With a background in information science and years of archival experience, Frey has most of us beat when it comes to gathering and preserving recipes. Her personal collection of heirloom recipes is extensive. She has both a digital recipe collection and, for use in the kitchen, a binder with plastic protective sleeves. For each recipe, she tries to include a typed version of the recipe (with ingredients and procedure), historical notes, cooking tips, an image of the original (often handwritten) recipe and a photo of the cook who created it. She has compiled numerous family cookbooks and turned those into hardbound keepsakes.

But those of us who don’t have the time or energy to go to such depths can still take basic steps to preserve recipes. If cooking is a hobby for you, Frey suggests that you mark your favorite recipes in some way so that your family knows which ones matter most to you. “Sometimes, people have hundreds of recipes; no one knows which ones you really like,” Frey said. Jot down cooking tips on your recipes to provide others with important clues to achieving the same results when they attempt to make the dish.
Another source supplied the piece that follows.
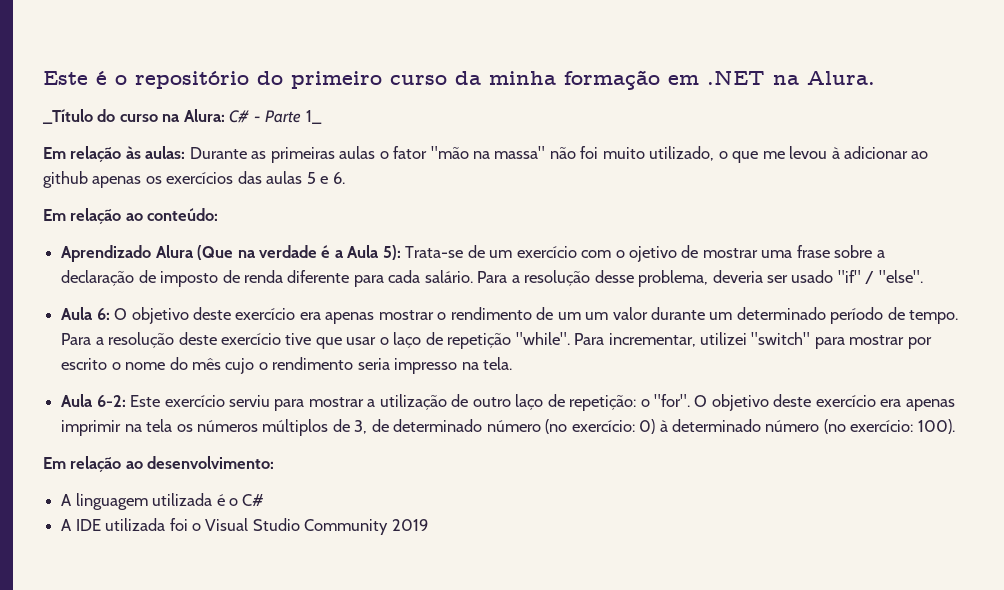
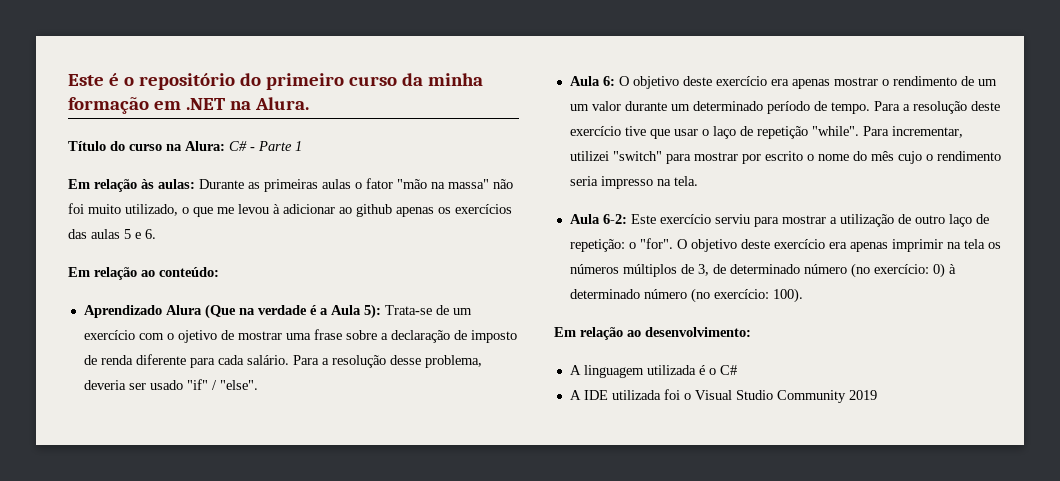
[42,109,93,124] _Título -> [68,141,106,151] Título
[305,110,322,124] 1_ -> [295,141,302,151] 1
Frey also recommends scanning and saving original handwritten recipes before they become impossible to read because of kitchen spills or the paper becoming frail and worn.

Frey shared some of these ideas with me during a follow-up phone interview a day before Thanksgiving. Among the dishes I looked forward to eating during that big feast was my husband’s uncle’s spinach casserole. It’s a fairly uncomplicated dish, but I salivate every year when Uncle Carl and Aunt Nancy walk in the doorway with it, the glass pan so piping hot that they wrap it in kitchen towels.

I heeded Frey’s advice and asked for the recipe. A few days later, Nancy texted me a photo of it. I can’t imagine a Thanksgiving without this spinach casserole. Now I don’t have to.

What’s your favorite family recipe? Now’s the time to nab it. Just don’t let it slip away.